In 2011/2012, Toyota received reports of vehicles losing power and entering fail safe mode along with the illumination of dashboard warning lights. During an examination of the inverter assemblies from these vehicles, damaged IGBT(s) were found on the booster converter side of the control board. After further investigation, some inverter parts were found to have hairline cracks developing under the solder. The Prius V, which use the same inverters, did not experience the same problem. The differences in the vehicles hybrid control software led Toyota to believe the boost provided during high battery temperatures were the cause of the thermal stress on the IGBT. In February 2014, Toyota recalled approximately 700,000 vehicles to update the software for the motor/generator control electronic control unit (ECU) and the hybrid control ECU.

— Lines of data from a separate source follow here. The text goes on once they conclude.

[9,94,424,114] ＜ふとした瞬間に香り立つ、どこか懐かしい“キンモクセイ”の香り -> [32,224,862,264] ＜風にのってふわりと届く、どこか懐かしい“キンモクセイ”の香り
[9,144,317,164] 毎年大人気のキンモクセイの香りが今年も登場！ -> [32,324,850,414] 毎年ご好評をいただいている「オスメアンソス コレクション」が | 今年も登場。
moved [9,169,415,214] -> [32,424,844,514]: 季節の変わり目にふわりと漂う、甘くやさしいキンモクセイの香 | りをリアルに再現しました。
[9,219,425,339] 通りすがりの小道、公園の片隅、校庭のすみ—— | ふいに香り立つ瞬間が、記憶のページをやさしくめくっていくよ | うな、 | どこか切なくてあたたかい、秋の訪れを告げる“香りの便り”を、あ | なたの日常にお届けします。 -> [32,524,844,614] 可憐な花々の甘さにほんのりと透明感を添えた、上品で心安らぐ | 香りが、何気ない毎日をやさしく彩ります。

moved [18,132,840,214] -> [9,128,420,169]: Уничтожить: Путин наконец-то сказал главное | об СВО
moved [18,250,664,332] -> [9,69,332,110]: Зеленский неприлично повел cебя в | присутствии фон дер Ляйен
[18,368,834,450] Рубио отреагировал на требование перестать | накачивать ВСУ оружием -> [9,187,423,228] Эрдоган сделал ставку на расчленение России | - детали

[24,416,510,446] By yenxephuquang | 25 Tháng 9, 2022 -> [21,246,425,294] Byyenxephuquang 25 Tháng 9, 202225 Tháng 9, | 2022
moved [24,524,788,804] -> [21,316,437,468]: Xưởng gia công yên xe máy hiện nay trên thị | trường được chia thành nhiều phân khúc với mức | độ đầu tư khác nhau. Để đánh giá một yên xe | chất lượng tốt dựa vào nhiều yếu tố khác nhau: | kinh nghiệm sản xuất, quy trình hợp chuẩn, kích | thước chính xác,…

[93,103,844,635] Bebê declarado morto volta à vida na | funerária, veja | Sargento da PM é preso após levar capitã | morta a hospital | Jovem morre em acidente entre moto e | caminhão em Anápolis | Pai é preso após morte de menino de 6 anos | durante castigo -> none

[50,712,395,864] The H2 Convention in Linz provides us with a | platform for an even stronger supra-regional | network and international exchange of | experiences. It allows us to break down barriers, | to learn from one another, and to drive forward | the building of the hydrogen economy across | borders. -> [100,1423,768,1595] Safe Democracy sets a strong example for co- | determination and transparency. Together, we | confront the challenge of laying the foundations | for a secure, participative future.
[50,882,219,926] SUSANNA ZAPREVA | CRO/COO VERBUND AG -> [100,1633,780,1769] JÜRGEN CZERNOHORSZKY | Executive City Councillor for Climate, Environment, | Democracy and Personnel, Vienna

In October 2018, Toyota issued another recall after customer complaints continued. This recall included the Prius V and added an additional 200,000 vehicles to the list. But, even after the second recall, Toyota Prius electrical system are still overheating. In fact, a lawsuit has since been filed against Toyota by one of the company’s dealers in Southern California. Roger Hogan, told the manufacturer in 2017 that he was seeing inverter failures on vehicles that had received the software modification and he refused to resell used Priuses that he had taken on trade-in. Click the video below to watch the whole story.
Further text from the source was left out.